═════ Task inputs

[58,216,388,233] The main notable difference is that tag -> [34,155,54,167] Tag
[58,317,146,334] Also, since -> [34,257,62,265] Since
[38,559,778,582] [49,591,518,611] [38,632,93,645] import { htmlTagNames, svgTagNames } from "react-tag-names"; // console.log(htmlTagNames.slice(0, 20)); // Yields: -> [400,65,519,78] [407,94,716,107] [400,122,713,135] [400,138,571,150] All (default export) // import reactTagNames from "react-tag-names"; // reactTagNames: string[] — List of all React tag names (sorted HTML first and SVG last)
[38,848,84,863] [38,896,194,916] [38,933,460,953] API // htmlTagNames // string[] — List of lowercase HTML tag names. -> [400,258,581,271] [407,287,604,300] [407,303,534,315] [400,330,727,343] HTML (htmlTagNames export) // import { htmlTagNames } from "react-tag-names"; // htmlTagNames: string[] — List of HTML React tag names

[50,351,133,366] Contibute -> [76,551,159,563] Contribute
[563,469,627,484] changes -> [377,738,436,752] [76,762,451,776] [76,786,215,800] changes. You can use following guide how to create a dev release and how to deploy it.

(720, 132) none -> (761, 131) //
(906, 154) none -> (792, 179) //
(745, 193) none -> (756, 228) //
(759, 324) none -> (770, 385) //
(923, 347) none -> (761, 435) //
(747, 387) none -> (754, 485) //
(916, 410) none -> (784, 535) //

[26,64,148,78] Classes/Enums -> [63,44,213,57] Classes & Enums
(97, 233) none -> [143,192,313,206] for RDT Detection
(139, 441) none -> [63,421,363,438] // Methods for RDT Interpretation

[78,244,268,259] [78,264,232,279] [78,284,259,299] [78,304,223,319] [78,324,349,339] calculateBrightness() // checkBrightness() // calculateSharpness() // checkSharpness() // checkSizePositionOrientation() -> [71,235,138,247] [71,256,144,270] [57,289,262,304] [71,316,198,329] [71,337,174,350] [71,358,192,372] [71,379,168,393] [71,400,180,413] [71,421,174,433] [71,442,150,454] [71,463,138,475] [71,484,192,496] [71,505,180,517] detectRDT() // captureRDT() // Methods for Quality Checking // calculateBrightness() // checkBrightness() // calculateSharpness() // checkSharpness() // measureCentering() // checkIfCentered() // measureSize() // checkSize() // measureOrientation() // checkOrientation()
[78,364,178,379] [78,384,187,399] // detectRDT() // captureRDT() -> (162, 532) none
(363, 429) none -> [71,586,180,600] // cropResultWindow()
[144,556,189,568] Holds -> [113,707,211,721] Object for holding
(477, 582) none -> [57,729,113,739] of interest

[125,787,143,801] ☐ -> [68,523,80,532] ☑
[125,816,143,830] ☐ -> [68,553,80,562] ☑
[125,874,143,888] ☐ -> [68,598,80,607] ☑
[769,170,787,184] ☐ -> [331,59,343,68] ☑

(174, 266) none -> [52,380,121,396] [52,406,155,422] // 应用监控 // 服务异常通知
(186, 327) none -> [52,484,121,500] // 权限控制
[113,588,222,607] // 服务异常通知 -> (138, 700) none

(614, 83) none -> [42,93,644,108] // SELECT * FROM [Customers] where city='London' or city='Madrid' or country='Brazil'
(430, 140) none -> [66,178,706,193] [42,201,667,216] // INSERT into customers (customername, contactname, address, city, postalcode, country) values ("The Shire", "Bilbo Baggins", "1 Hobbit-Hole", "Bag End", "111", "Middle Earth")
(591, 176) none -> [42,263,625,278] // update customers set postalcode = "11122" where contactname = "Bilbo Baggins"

══════════

Task to carry out
Each line from the start of the listing above through the line containing "[58,317,146,334] Also, since" should be copied exactly, please, with no other lines added.

Your solution
[58,216,388,233] The main notable difference is that tag -> [34,155,54,167] Tag
[58,317,146,334] Also, since -> [34,257,62,265] Since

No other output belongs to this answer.